Ekonomideki kötü gidişata rağmen muhalefetin geçtiğimiz seçimi kaybetmesinin ana nedeni de zaten Kemal Kılıçdaroğlu’nun bu “iki koyun versen güdemez” imajıydı. İktidar seçmeni ne kadar ekonomik zorluk yaşarsa yaşasın, Erdoğan’la Kılıçdaroğlu arasında bir seçim yapması gerektiğinde terddüt etmeden tercihini Erdoğan’dan yana kullandı.
Erdoğan da Kılıçdaroğlu’nun bu imajını çok iyi bildiği için geçtiğimiz seçim öncesi muhalefetin cumhurbaşkanı adayı belirleme sürecinde hep Kılıçdaroğlu’nun adaylığını istedi. Hatta bunun için İmamoğlu’na siyasi yasak kararı bile aldırttı.
Kampanya sürecinde de “Kılıçdaroğlu’nun beceriksizliği” ve “kendisine devlet teslim edilemezliği” vurgusunu oldukça sık yaptı.
İşte şimdi bu stratejinin çok benzerini İmamoğlu Kurum’a karşı uyguluyor. Kurum’un pasif, beceriksiz ve dış yönlendirmeye açık imajını kampanya sürecinde sonuna kadar kullanıyor.

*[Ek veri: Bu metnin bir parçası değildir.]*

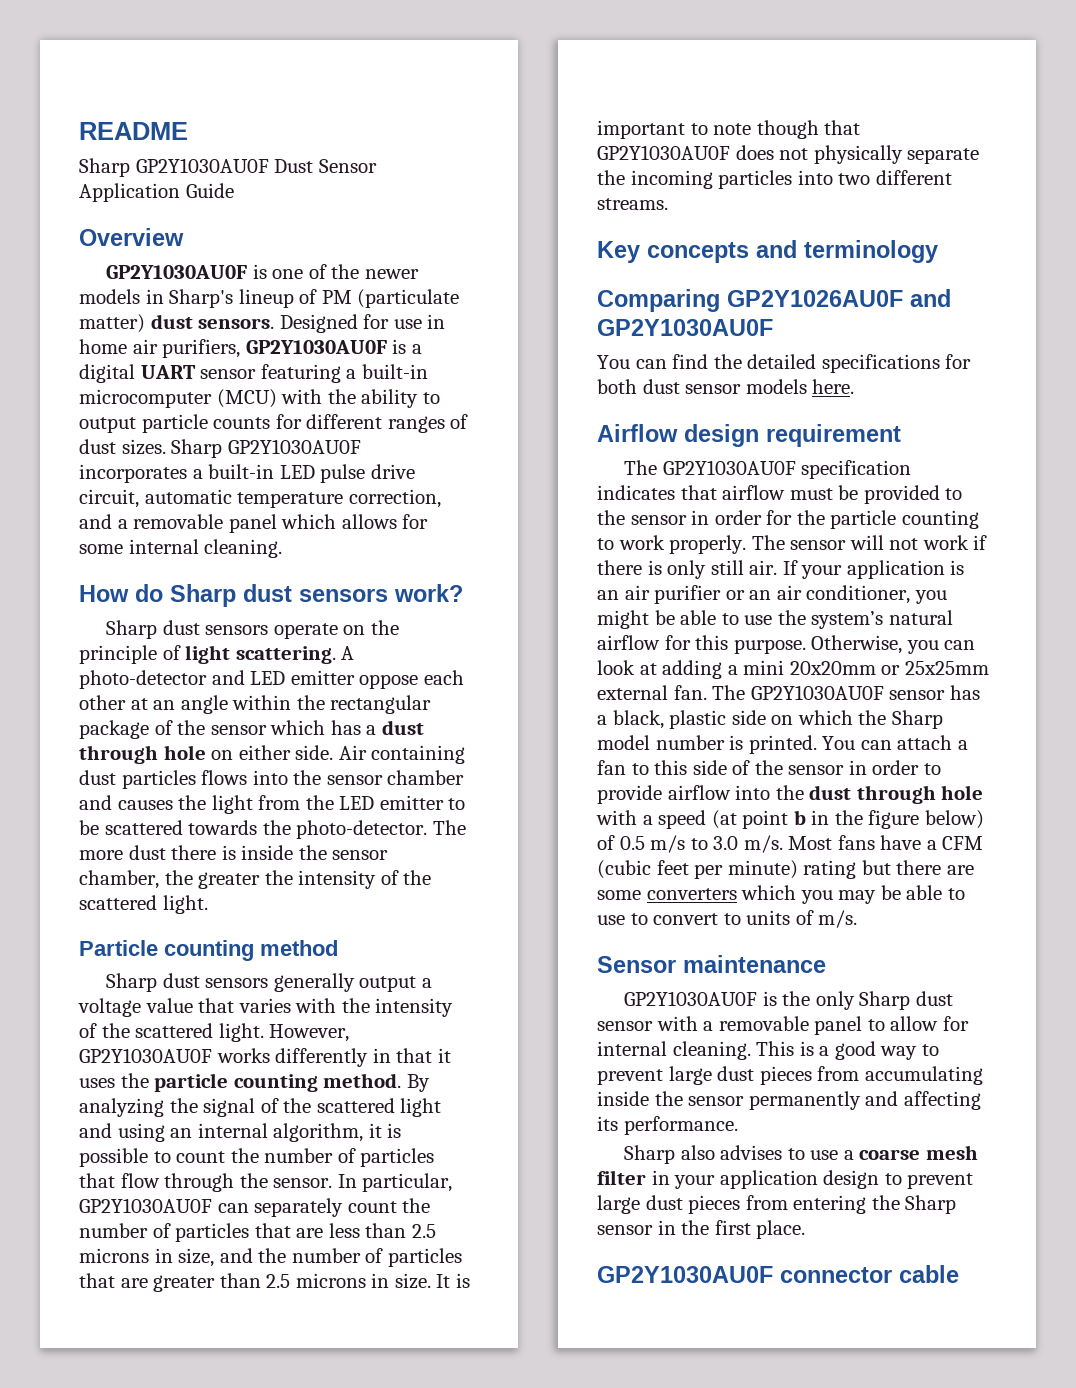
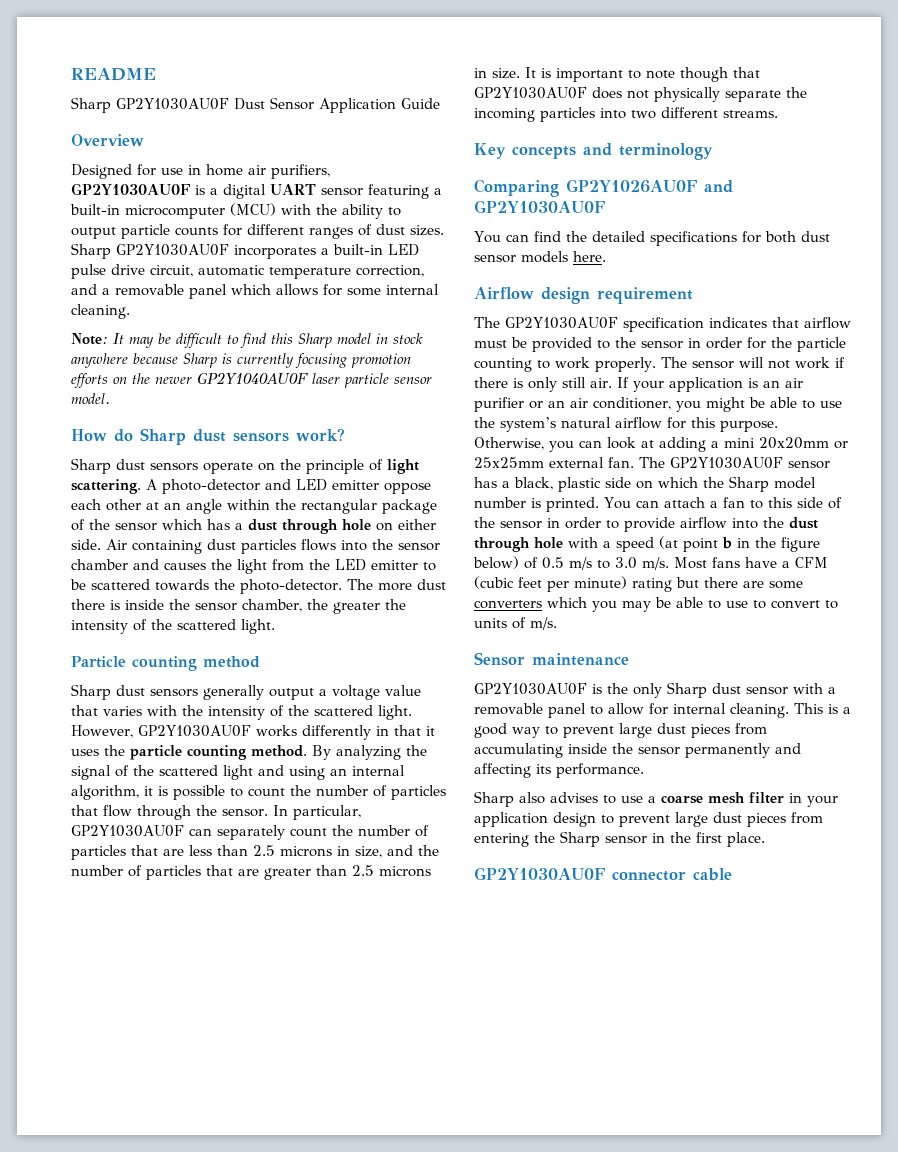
[106,264,419,279] [79,289,460,308] [79,314,275,333] GP2Y1030AU0F is one of the newer models in Sharp's lineup of PM (particulate matter) dust sensors. -> (144, 140) none
(283, 548) none -> [71,333,423,348] [71,353,411,368] [71,372,432,388] [71,393,110,404] // Note: It may be difficult to find this Sharp model in stock anywhere because Sharp is currently focusing promotion efforts on the newer GP2Y1040AU0F laser particle sensor model.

Muhalif seçmen, Murat Kurum’un İmamoğlu karşısındaki durumuna bakarak bunca ekonomik kötü gidişata rağmen geçtiğimiz seçimi Kılıçdaroğlu’nun neden kazanamadığını daha iyi anlayabilir.
Şartlar ne kadar kötü olursa olsun, hiçbir seçmen kafasında beceriksiz olarak kodladığı bir siyasetçiye oy vermek istemez. Hele bir de kutuplaşma ortamında o siyasetçi karşı kutba mensupsa.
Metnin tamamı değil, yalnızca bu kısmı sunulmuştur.